Credo che in questo periodo la cosa più importante sia sconfiggere l’indifferenza che si crea tra le comunità di giovani e non solo, ma anzi forse più tra gli adulti su questo tema. Per questo è importante fare sentire la propria voce, mostrare solo un simbolo che rimandi al conflitto israelo-palestinese per mandare il messaggio più forte che c’è, ossia quello di pace, di cessare il fuoco ora: io penso che sembra banale, ma è fondamentale, per mostrare solidarietà e sostengo, per costruire un futuro migliore non solo per noi, ma per tutto il mondo, per i bambini di tutto il mondo.
Nel manifesto avete parlato dei due pesi e delle due misure che il governo Meloni sta attuando nei confronti del dissenso: da un lato chiude gli occhi quando i fascisti fanno le celebrazioni ad Acca Larenzia e dall’altro sgomberano gli spazi sociali come a Catania e manganellano gli studenti che manifestano, come successo a Pisa ed a Firenze, ma anche qui a Catania stesso. Qual è la tua opinione rispetto a questa esagerata reazione nei confronti degli studenti che manifestano e quale pensi sia il modo migliore per rispondere a questa linea politica di repressione?

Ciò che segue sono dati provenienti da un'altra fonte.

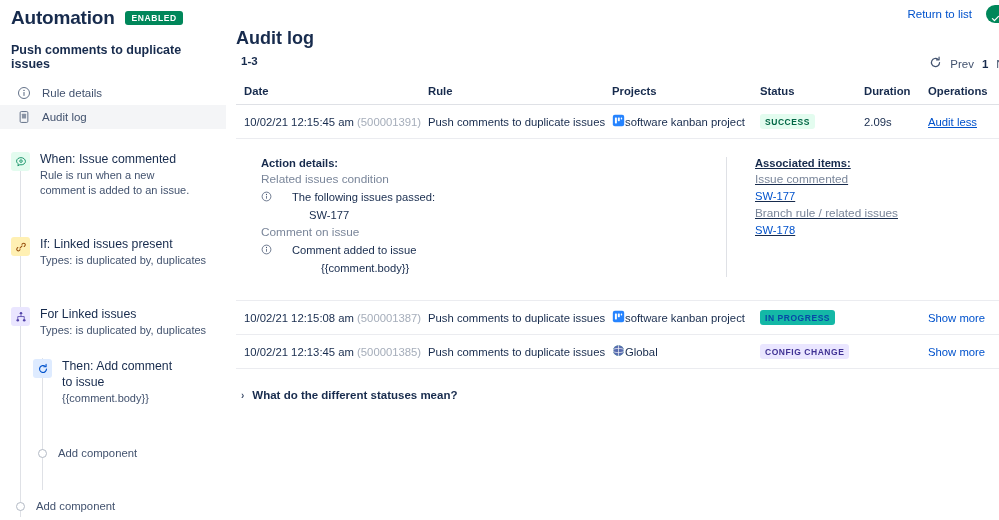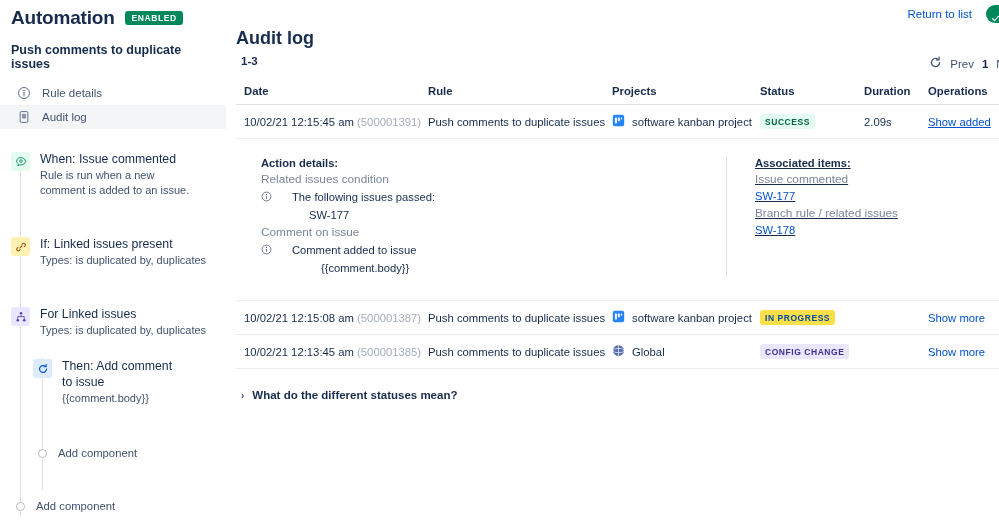--- a/index.html
+++ b/index.html
@@ -129,7 +129,7 @@
   .col-ops    { width: 90px; }
 
   .audit-id { color: #A5ADBA; }
-  .proj-cell { display: flex; align-items: center; gap: 7px; }
+  .proj-cell { display: flex; align-items: center; }
 
   .badge {
     display: inline-block; font-size: 8.5px; font-weight: 700;

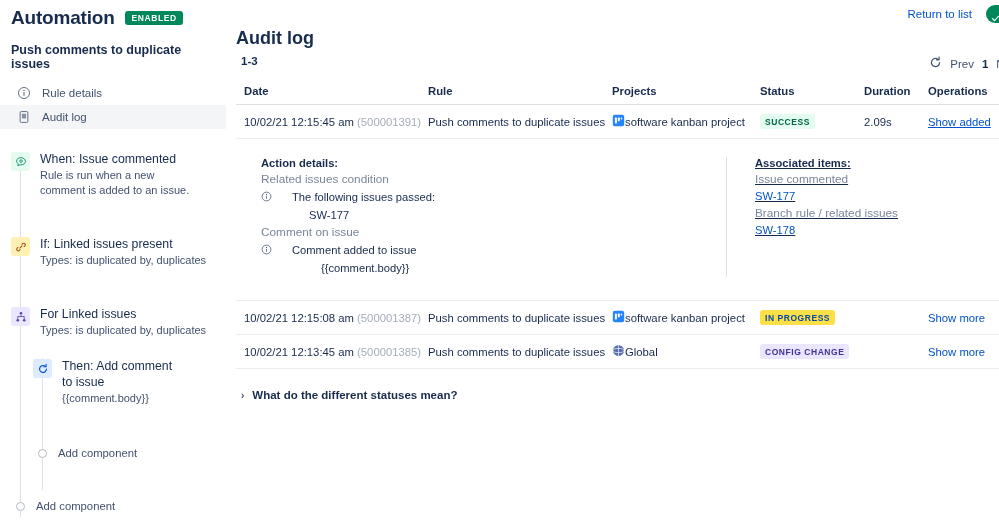--- a/index.html
+++ b/index.html
@@ -343,7 +343,7 @@
           </td>
           <td class="col-dur">2.09s</td>
           <td class="col-ops">
-            <span class="op-link">Show added</span>
+            <span class="op-link">Audit less</span>
           </td>
         </tr>
 

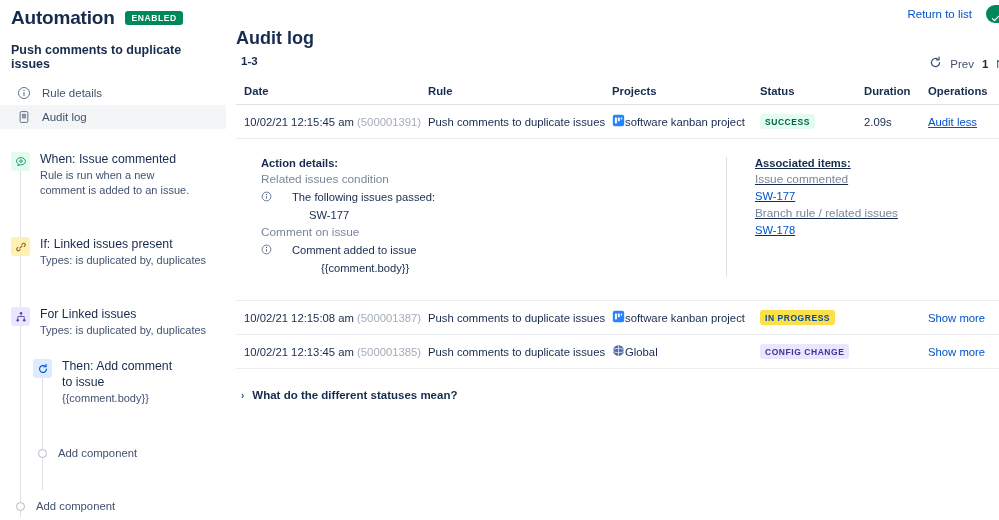--- a/index.html
+++ b/index.html
@@ -137,7 +137,7 @@
     text-transform: uppercase;
   }
   .badge-success  { background: #E3FCEF; color: #006644; }
-  .badge-progress { background: #fde047; color: #0747A6; }
+  .badge-progress { background: #14b8a6; color: #0747A6; }
   .badge-config   { background: #EAE6FF; color: #403294; }
 
   .op-link { color: #0052CC; cursor: pointer; text-decoration: underline; font-size: 11.3px; }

Il modo migliore per rispondere è sicuramente la formazione di coscienze sempre più critiche e consapevoli che abbiano la capacità di prendere delle posizioni rispetto certe tematiche, anche quando sembra che tutto il mondo ce l’abbia con noi e veniamo sempre più oppressi e repressi, a partire dalle manifestazioni in piazza alle occupazioni a scuola. Ad esempio, per l’esperienza della mia occupazione, già ancor prima di iniziarla, la DIGOS era già entrata a scuola, però abbiamo scelto di resistere, cercando di bloccarli e di temporeggiare nell’attesa dell’arrivo della nostra preside; loro nel frattempo ci hanno intimato di schedarci tutti quanti, anche se sappiamo benissimo che la preside solamente ha la possibilità di denunciare e di farci ricadere in processi penali. Sono state quindi intimidazioni “a vuoto”, sia a noi sia a tutte le altre realtà italiane. Inoltre, il secondo giorno il ministro Valditara ha contattato la nostra preside intimandole di sgomberarci e di imporsi su noi, nonostante lei sia pienamente d’accordo con le motivazioni che ci hanno portato a prendere questa presa di posizione, nonostante si fidi di noi e sappia che siamo studenti responsabili che hanno nelle mani il futuro di questo mondo.
Nel manifesto avete scritto in modo ironico “Valditara, hai paura del dissenso?”. Noi crediamo di sì, e dirò di più, Valditara teme di essere costretto a dimettersi dal suo posto sulla spinta della mobilitazione studentesca. Dopo questi mesi di acceso protagonismo studentesco nelle piazze, che ruolo pensi possano avere gli studenti nella lotta per avere un governo che sia espressione delle esigenze dei lavoratori, degli studenti e delle masse popolari tutte?
Questa occupazione mi è servita a ritrovare la speranza di un cambiamento e di una mobilitazione che sia veramente forte e condivisa. Penso che in questo periodo siamo sempre più spinti a creare rete e ad unirci tra di noi e per me questo è ciò che avrà un ruolo attivo, partendo dal basso riusciremo a cambiare molto.
Qui a Catania c’è un forte movimento rispetto alle mobilitazioni dell’8 marzo: pensate di partecipare e qual è la vostra posizione al riguardo? Sì, certo, qui a Catania è molto sentita la tematica della violenza di genere e sicuramente l’8 marzo scenderemo in numerosissime e numerosissimi in piazza.